RECORDS SHOWN START
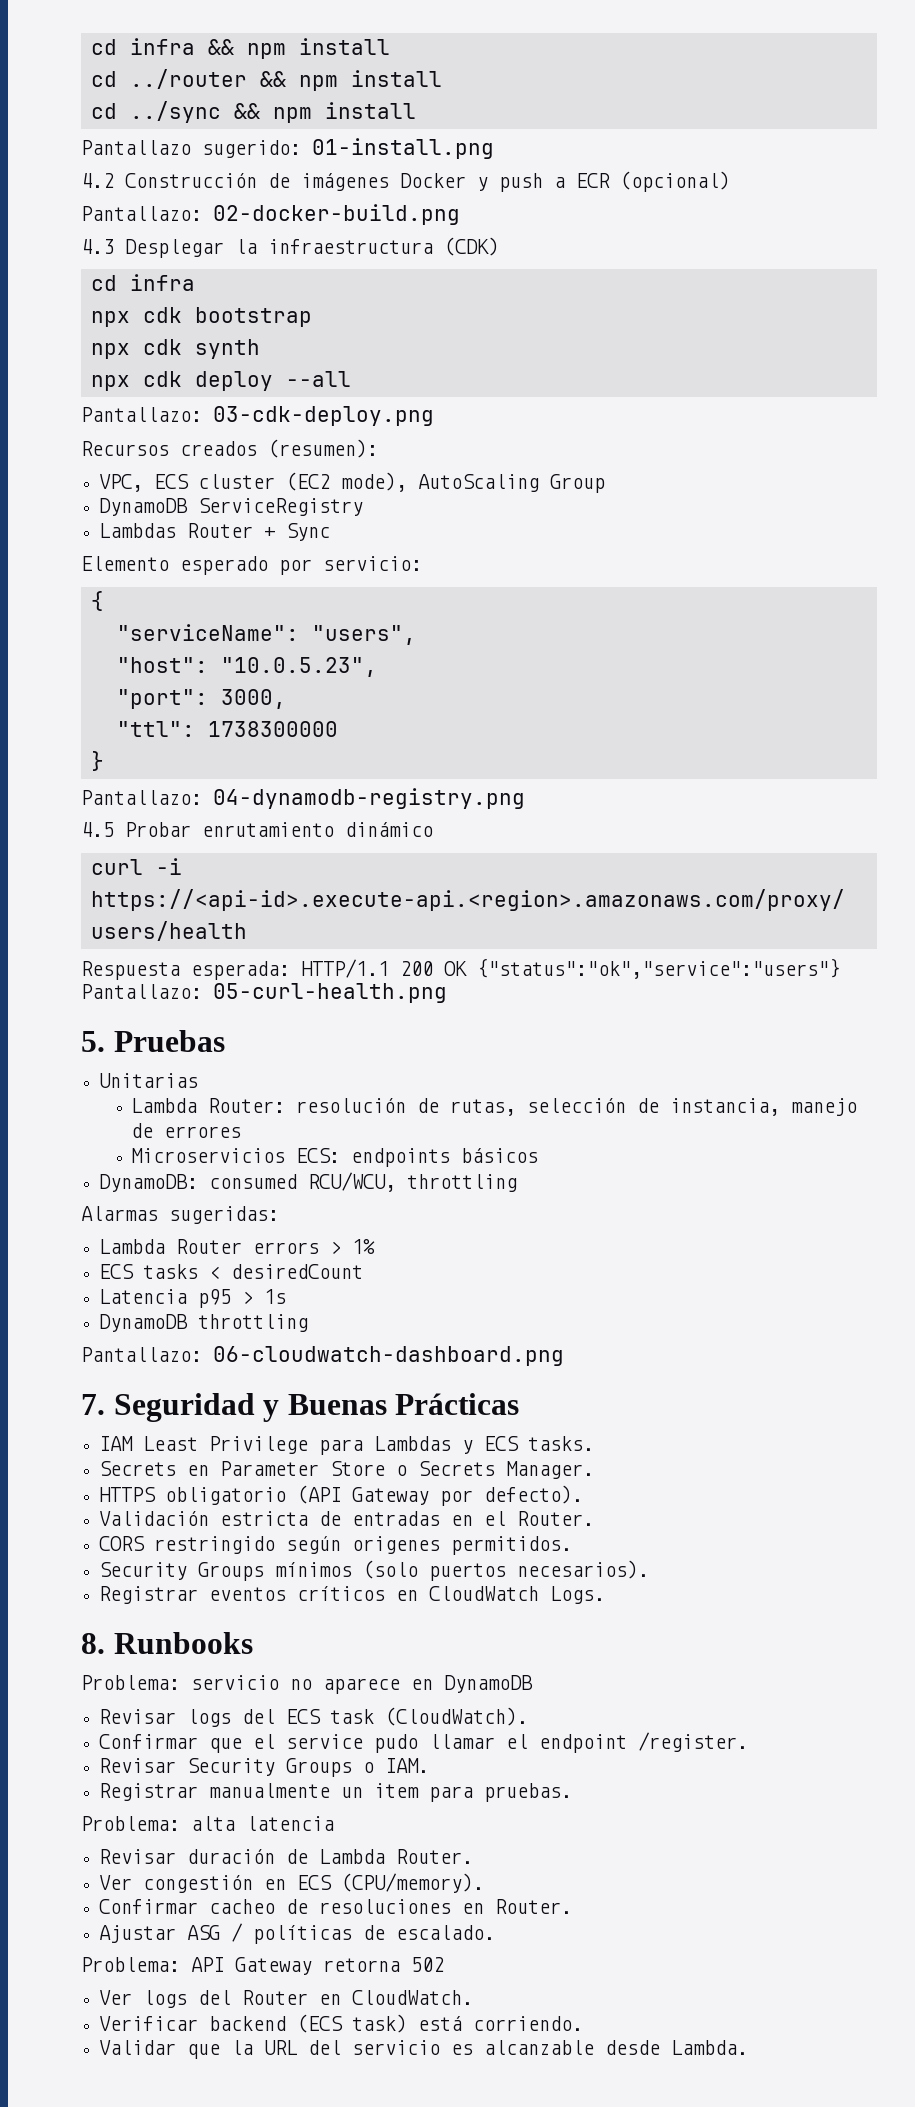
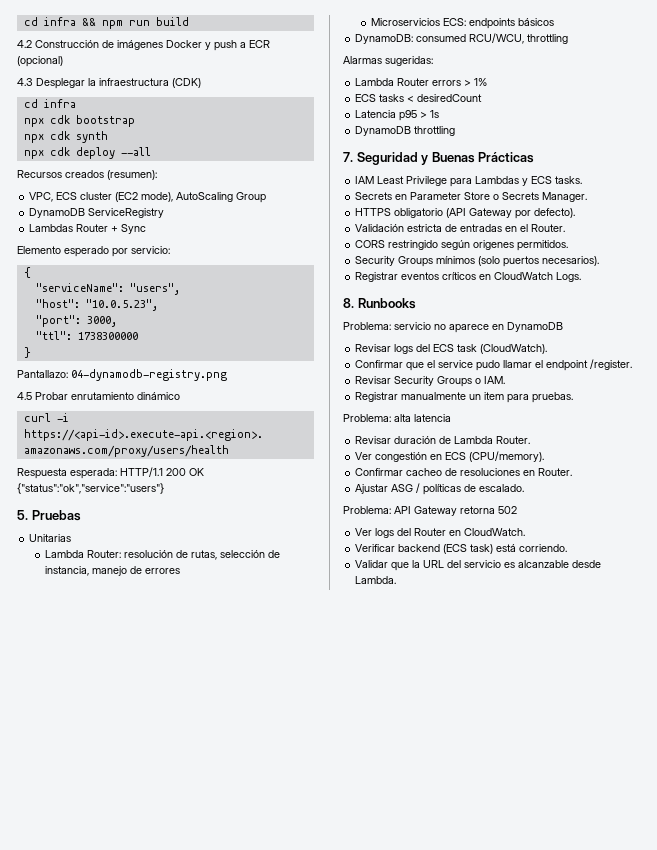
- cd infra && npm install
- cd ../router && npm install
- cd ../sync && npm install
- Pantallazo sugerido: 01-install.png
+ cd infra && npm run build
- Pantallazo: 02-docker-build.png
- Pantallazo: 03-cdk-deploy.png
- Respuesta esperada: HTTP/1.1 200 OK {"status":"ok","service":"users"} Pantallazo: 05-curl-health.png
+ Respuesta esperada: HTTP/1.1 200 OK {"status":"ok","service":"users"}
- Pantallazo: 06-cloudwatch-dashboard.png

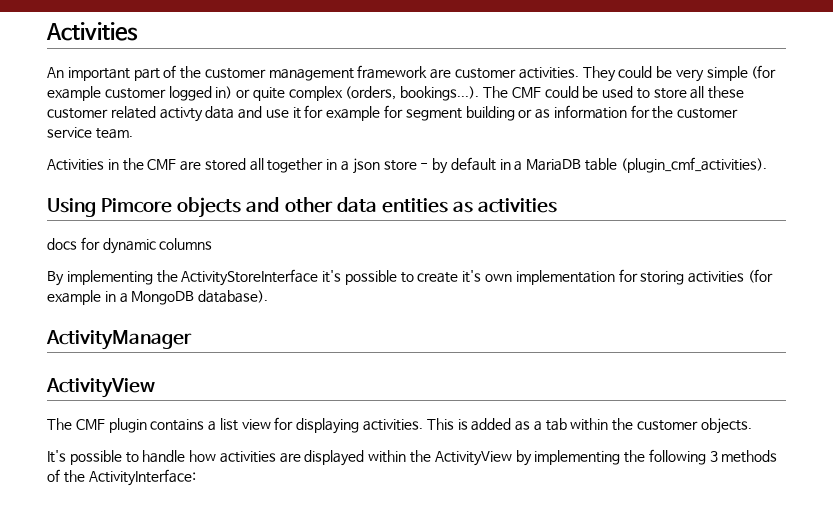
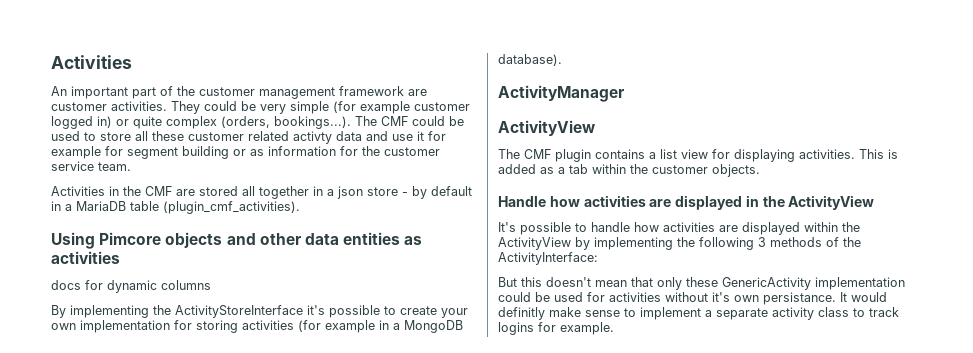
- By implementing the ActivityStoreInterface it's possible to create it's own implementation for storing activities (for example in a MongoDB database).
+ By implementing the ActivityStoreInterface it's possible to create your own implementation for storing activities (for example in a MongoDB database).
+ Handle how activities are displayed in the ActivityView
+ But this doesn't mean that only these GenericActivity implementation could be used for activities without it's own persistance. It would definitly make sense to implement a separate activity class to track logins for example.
RECORDS SHOWN END
RECORDS SHOWN START
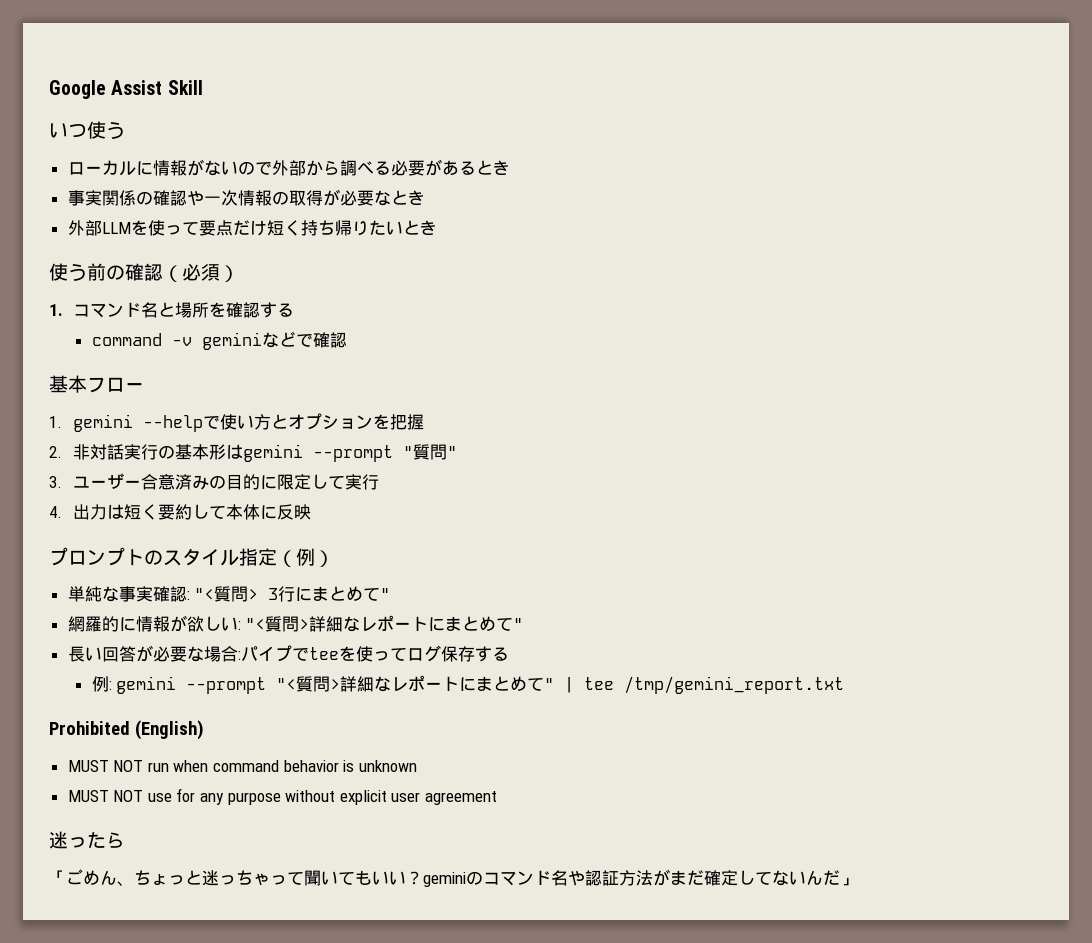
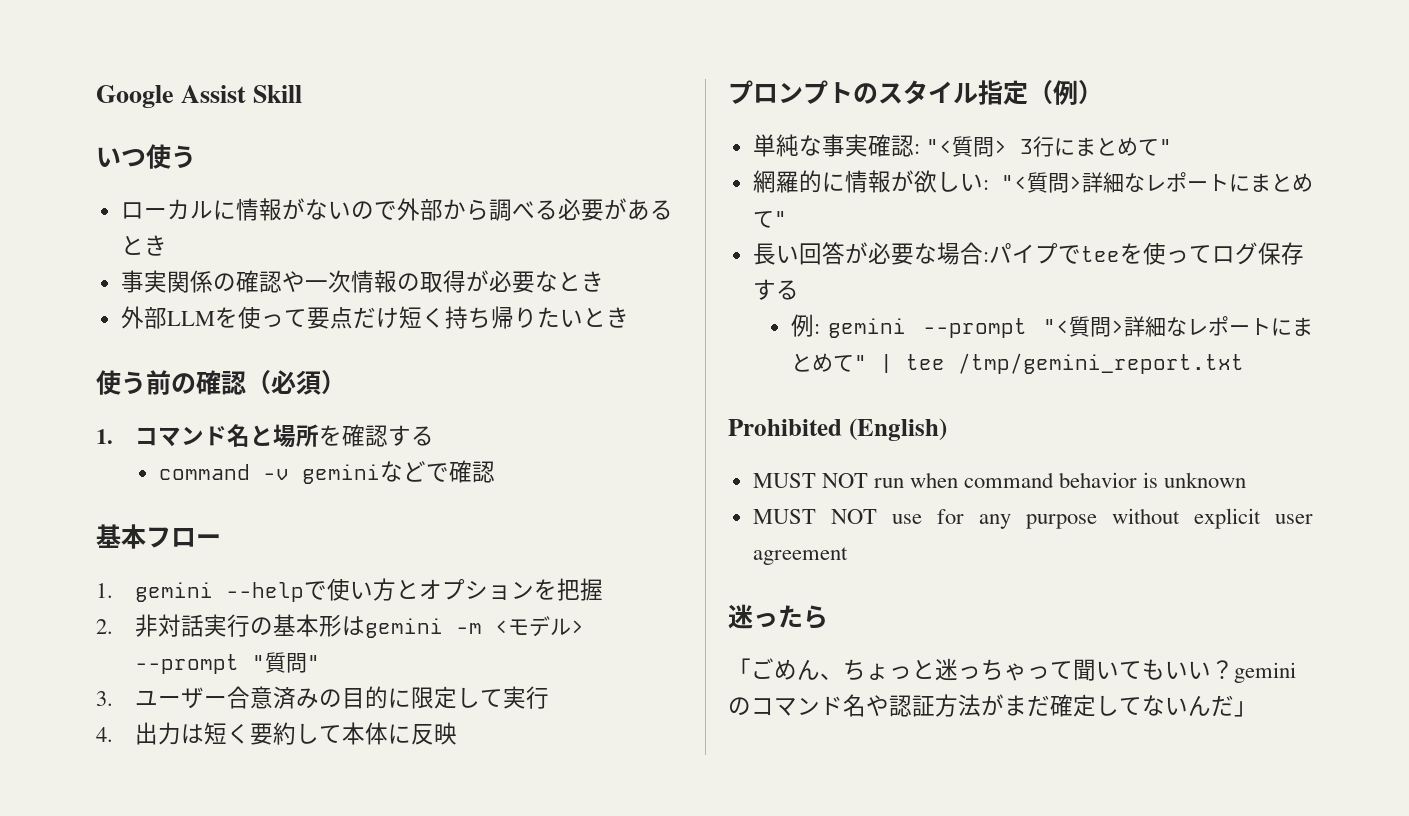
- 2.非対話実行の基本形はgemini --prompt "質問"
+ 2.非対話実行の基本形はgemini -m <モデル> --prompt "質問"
RECORDS SHOWN END
• WORK TO BE COMPLETED:
Copy range, inclusive: the line holding "in the ActivityView" to the line holding "logins for example.". Reproduce exactly those lines of the records above and no others.

• TASK SOLUTION:
+ Handle how activities are displayed in the ActivityView
+ But this doesn't mean that only these GenericActivity implementation could be used for activities without it's own persistance. It would definitly make sense to implement a separate activity class to track logins for example.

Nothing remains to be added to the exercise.